Used Videogames And Why Publishers Make Money

I posted this response on Slashdot to argue against the following reader comment:

…I understand that publishers don’t make any money off used games sales…I get that.

Publishers do make money off used game sales. Not directly, but easy to see if you analyze the system.

Person A buys a game new (ex. $50), plays it, sells it to a used game broker, let’s say GameStop (ex. $20).
Person B buys the used game from GameStop (ex. $40), part of this purchase goes to the broker for facilitating the transaction, part goes to subsidize the original purchase price (the $20 Person A received when selling the game comes from this purchase).

So Person A effectively purchased the game for less money. The lower price for Person A either allows him to purchase the game in the first place (was his perceived utility of the game between $30 and $50?), or leaves leftover money for the purchase of another game (this is his hobby, so more money may end up with game publishers).

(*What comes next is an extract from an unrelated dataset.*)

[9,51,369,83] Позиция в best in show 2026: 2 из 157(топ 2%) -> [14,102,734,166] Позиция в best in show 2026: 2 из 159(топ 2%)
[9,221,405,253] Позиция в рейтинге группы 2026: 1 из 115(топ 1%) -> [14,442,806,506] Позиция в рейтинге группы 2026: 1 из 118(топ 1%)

So through the secondary market, Persons A and B share the cost. If, as the your hypothetical publisher who doesn’t “make any money off used game sales” argues, Persons A and B would both have bought the game for $50 each, giving them earnings of $100, then the game could have been priced closer to that $100 knowing the secondary market would allow for the cost sharing (let’s say MSRP of $80, giving the broker a $20 piece of the $100 pie). If it wouldn’t have sold for $80 to $100, then both A and B weren’t interested enough to each pay $50, were they?

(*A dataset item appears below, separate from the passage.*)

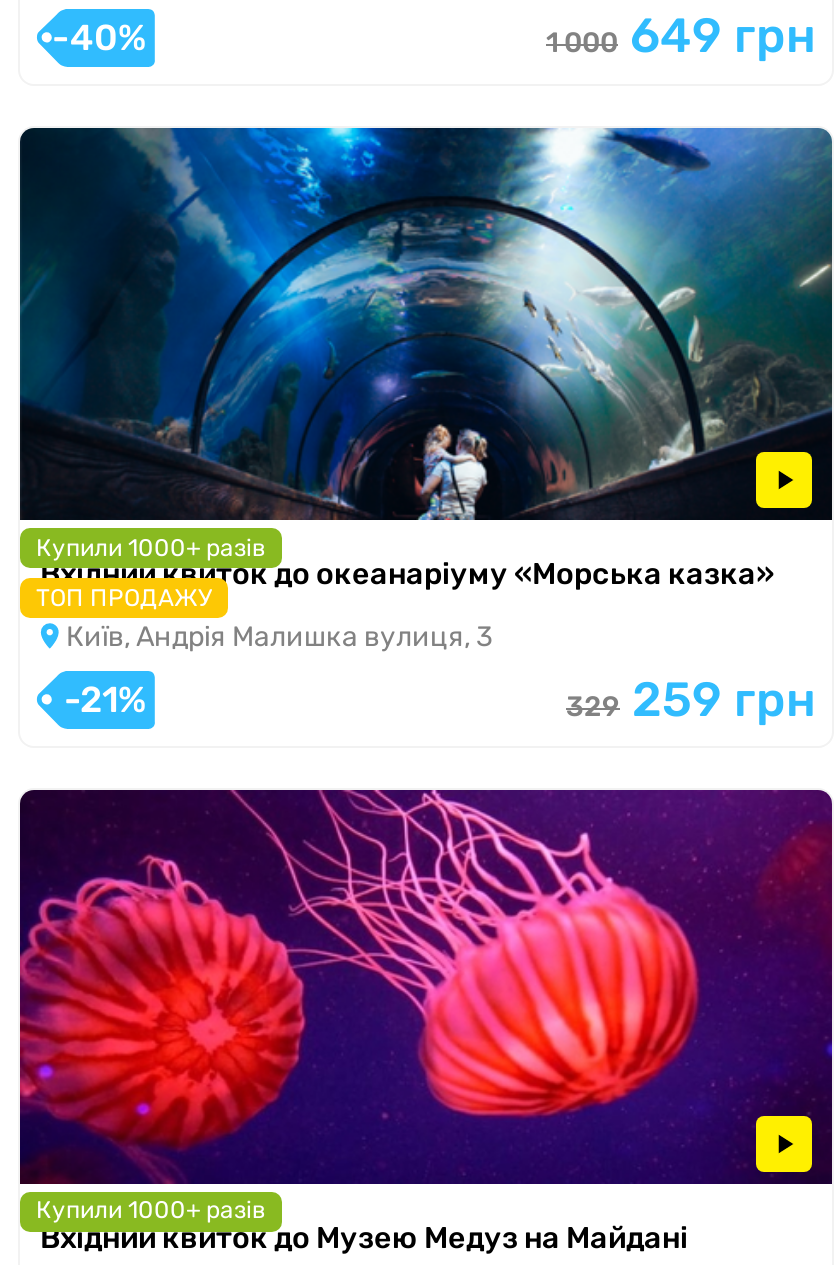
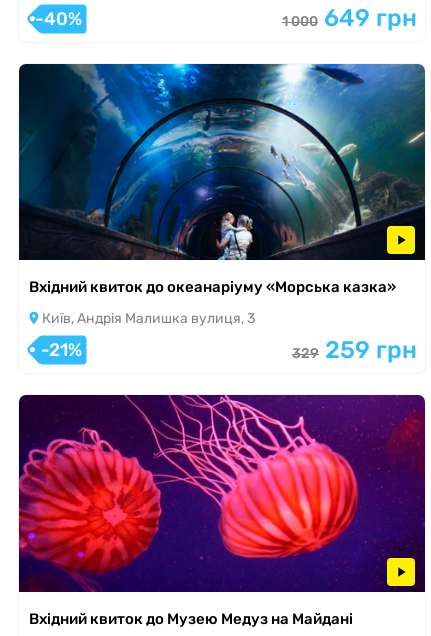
[36,533,266,611] Купили 1000+ разів | ТОП ПРОДАЖУ -> none
[36,1196,266,1224] Купили 1000+ разів -> none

To put cost sharing another way, my brothers and I would buy a bunch of video games when we were young. The money came from allowance and mowing lawns. To get a $50 game we’d all throw in money and we’d all play the game. If we all had to pay $50 we’d have bought a lot less games, because there wasn’t enough allowance and lawns to mow to get that kind of cash and some games just weren’t worth that much. So is the game studio and publisher losing money? Or are they making even more money? Does it just change the way the industry must operate and market their product?